As depicted, network adapter 2020 communicates with the other components of computer system/server 2012 via bus 2018. It should be understood that although not shown, other hardware and/or software components could be used in conjunction with computer system/server 2012. Examples, include, but are not limited to: microcode, device drivers, redundant processing units, external disk drive arrays, RAID systems, tape drives, and data archival storage systems, etc.

Referring now to FIG. 5B, illustrative cloud computing environment 2050 is depicted. As shown, cloud computing environment 2050 comprises one or more cloud computing nodes 2010 with which local computing devices used by cloud consumers, such as, for example, personal digital assistant (PDA) or cellular telephone 2054A, desktop computer 2054B, laptop computer 2054C, and/or automobile computer system 2054N may communicate.

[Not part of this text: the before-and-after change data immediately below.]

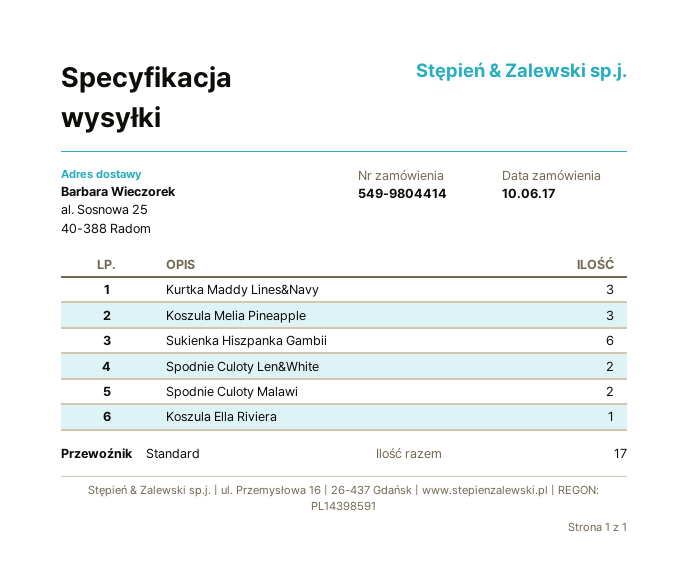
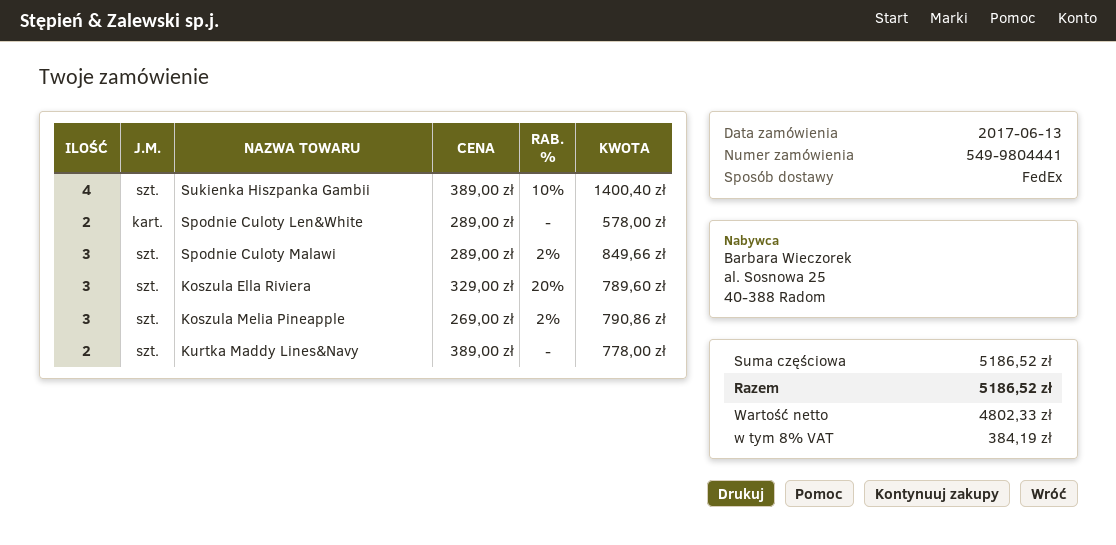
order number: 549-9804414 -> 549-9804441
order date: 2017-06-10 -> 2017-06-13
shipping method: standard -> FedEx
Kurtka Maddy Lines&Navy: 3 -> 2
Sukienka Hiszpanka Gambii: 6 -> 4
Spodnie Culoty Malawi: 2 -> 3
Koszula Ella Riviera: 1 -> 3

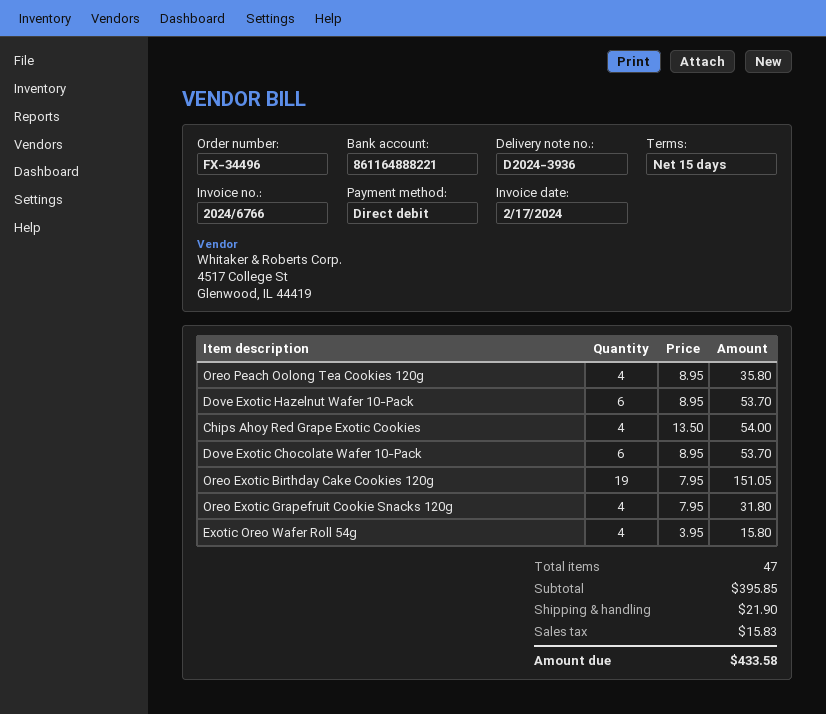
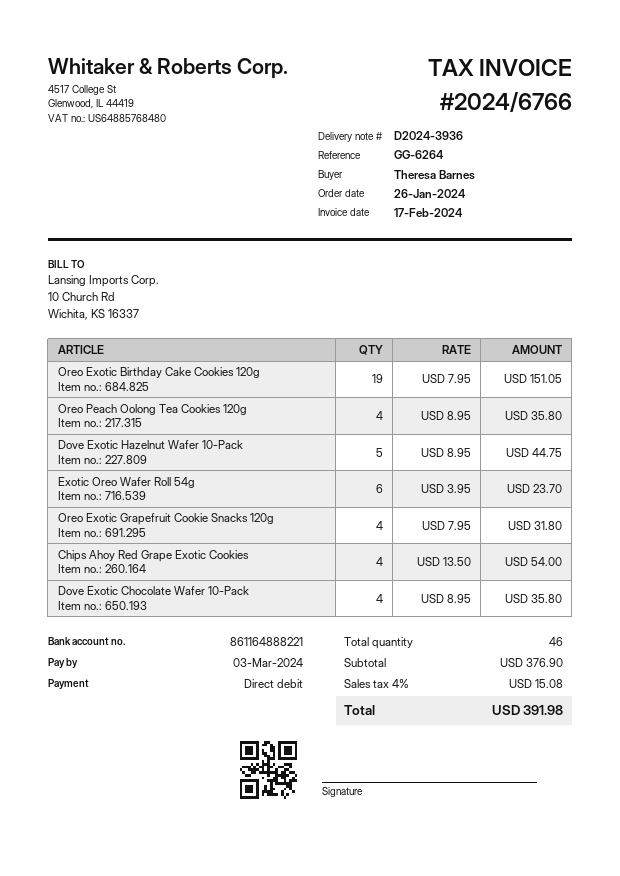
Dove Exotic Hazelnut Wafer 10-Pack: 6 x 8.95 = 53.70 -> 5 x 8.95 = 44.75
Dove Exotic Chocolate Wafer 10-Pack: 6 x 8.95 = 53.70 -> 4 x 8.95 = 35.80
Exotic Oreo Wafer Roll 54g: 4 x 3.95 = 15.80 -> 6 x 3.95 = 23.70
total quantity: 47 -> 46
subtotal: 395.85 -> 376.90
shipping: 21.90 -> none
tax: 15.83 -> 15.08
total: 433.58 -> 391.98

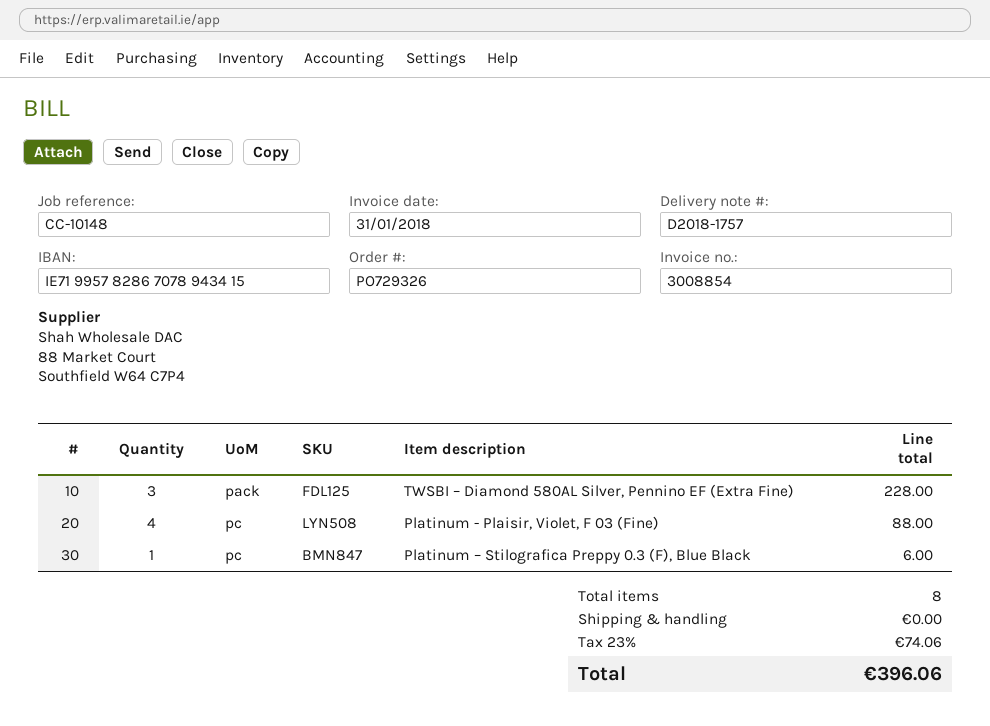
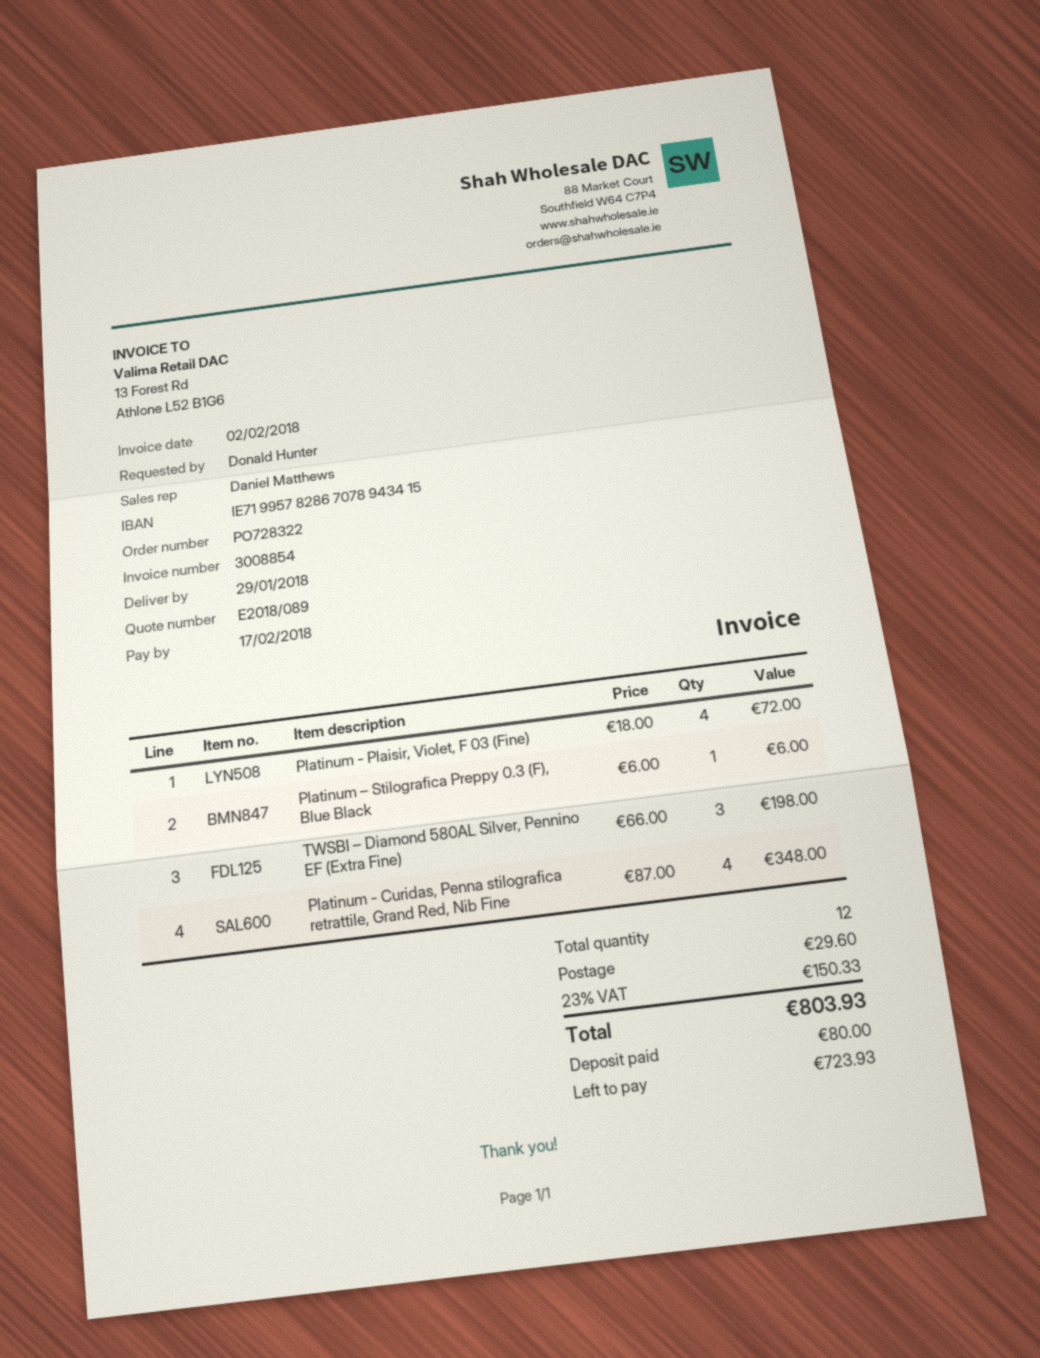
order number: PO729326 -> PO728322
invoice date: 2018-01-31 -> 2018-02-02
TWSBI – Diamond 580AL Silver, Pennino EF (Extra Fine): 3 for 228.00 -> 3 for 198.00
Platinum - Plaisir, Violet, F 03 (Fine): 4 for 88.00 -> 4 for 72.00
Platinum - Curidas, Penna stilografica retrattile, Grand Red, Nib Fine: none -> 4 for 348.00
total quantity: 8 -> 12
shipping: 0.00 -> 29.60
tax: 23% = 74.06 -> 23% = 150.33
total: 396.06 -> 803.93

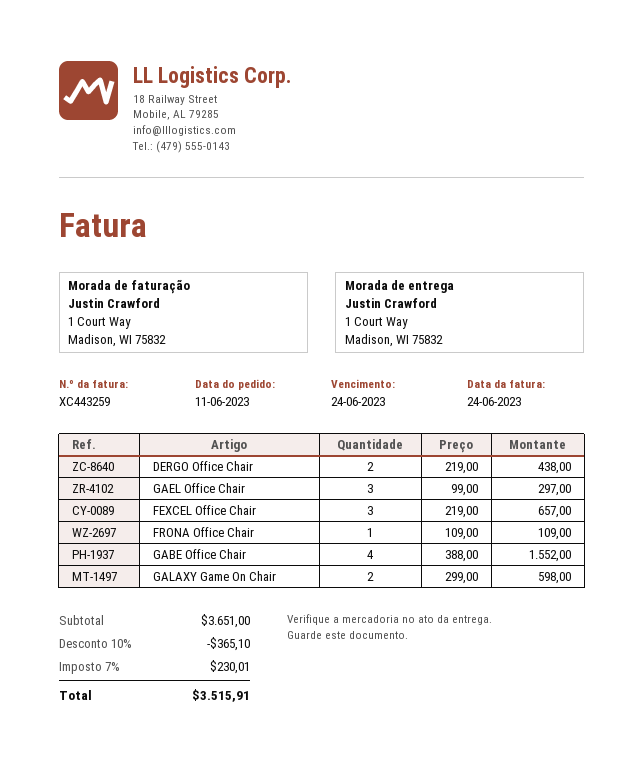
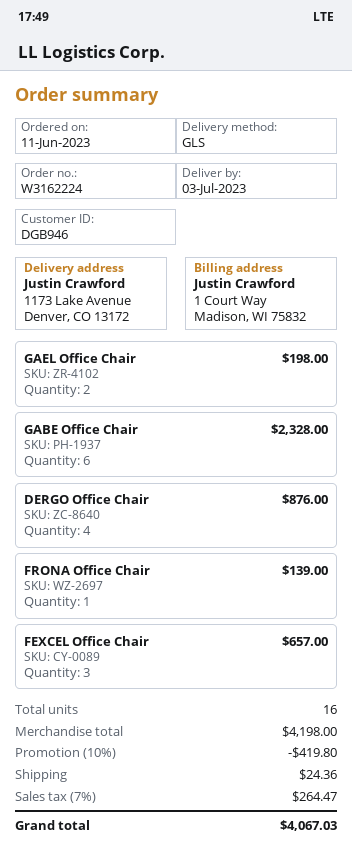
ship to: 1 Court Way, Madison, WI 75832 -> 1173 Lake Avenue, Denver, CO 13172
DERGO Office Chair: 2 for 438.00 -> 4 for 876.00
GAEL Office Chair: 3 for 297.00 -> 2 for 198.00
FRONA Office Chair: 1 for 109.00 -> 1 for 139.00
GABE Office Chair: 4 for 1552.00 -> 6 for 2328.00
GALAXY Game On Chair: 2 for 598.00 -> none
subtotal: 3651.00 -> 4198.00
discount: 10% = 365.10 -> 10% = 419.80
shipping: none -> 24.36
tax: 7% = 230.01 -> 7% = 264.47
total: 3515.91 -> 4067.03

Nodes 2010 may communicate with one another. They may be grouped (not shown) physically or virtually, in one or more networks, such as Private, Community, Public, or Hybrid clouds as described hereinabove, or a combination thereof. This allows cloud computing environment 2050 to offer infrastructure, platforms and/or software as services for which a cloud consumer does not need to maintain resources on a local computing device.

It is understood that the types of computing devices 54A-N shown in FIG. 5B are intended to be illustrative only and that computing nodes 2010 and cloud computing environment 2050 may communicate with any type of computerized device over any type of network and/or network addressable connection (e.g., using a web browser).

Referring now to FIG. 5C, a set of functional abstraction layers provided by cloud computing environment 2050 (FIG. 5B) is shown. It should be understood in advance that the components, layers, and functions shown in FIG. 5C are intended to be illustrative of one or more embodiments and are not limited thereto. As depicted, the following layers and corresponding functions are provided.

Hardware and software layer 2060 includes hardware and software components. Examples of hardware components include mainframes, in one example IBM® zSeries® systems; RISC (Reduced Instruction Set Computer) architecture based servers, in one example IBM pSeries® systems; IBM xSeries® systems; IBM BladeCenter® systems; storage devices; networks and networking components. Examples of software components include network application server software, in one example IBM WebSphere® application server software; and database software, in one example IBM DB2® database software. (IBM, zSeries, pSeries, xSeries, BladeCenter, WebSphere, and DB2 are trademarks of International Business Machines Corporation registered in many jurisdictions worldwide).

Virtualization layer 2062 provides an abstraction layer from which the following examples of virtual entities may be provided: virtual servers; virtual storage; virtual networks, including virtual private networks; virtual applications and operating systems; and virtual clients. In one example, management layer 2064 may provide the functions described below. Resource provisioning provides dynamic procurement of computing resources and other resources that are utilized to perform tasks within the cloud computing environment.

Metering and pricing provide cost tracking as resources are utilized within the cloud computing environment, and billing or invoicing for consumption of these resources. In one example, these resources may comprise application software licenses. Security provides identity verification for cloud consumers and tasks, as well as protection for data and other resources. User portal provides access to the cloud computing environment for consumers and system administrators. Service level management provides cloud computing resource allocation and management such that required service levels are met.

Service Level Agreement (SLA) planning and fulfillment provide pre-arrangement for, and procurement of, cloud computing resources for which a future requirement is anticipated in accordance with an SLA. Workloads layer 2066 provides examples of functionality for which the cloud computing environment may be utilized. Examples of workloads and functions which may be provided from this layer include: mapping and navigation; software development and lifecycle management; virtual classroom education delivery; data analytics processing; transaction processing; etc.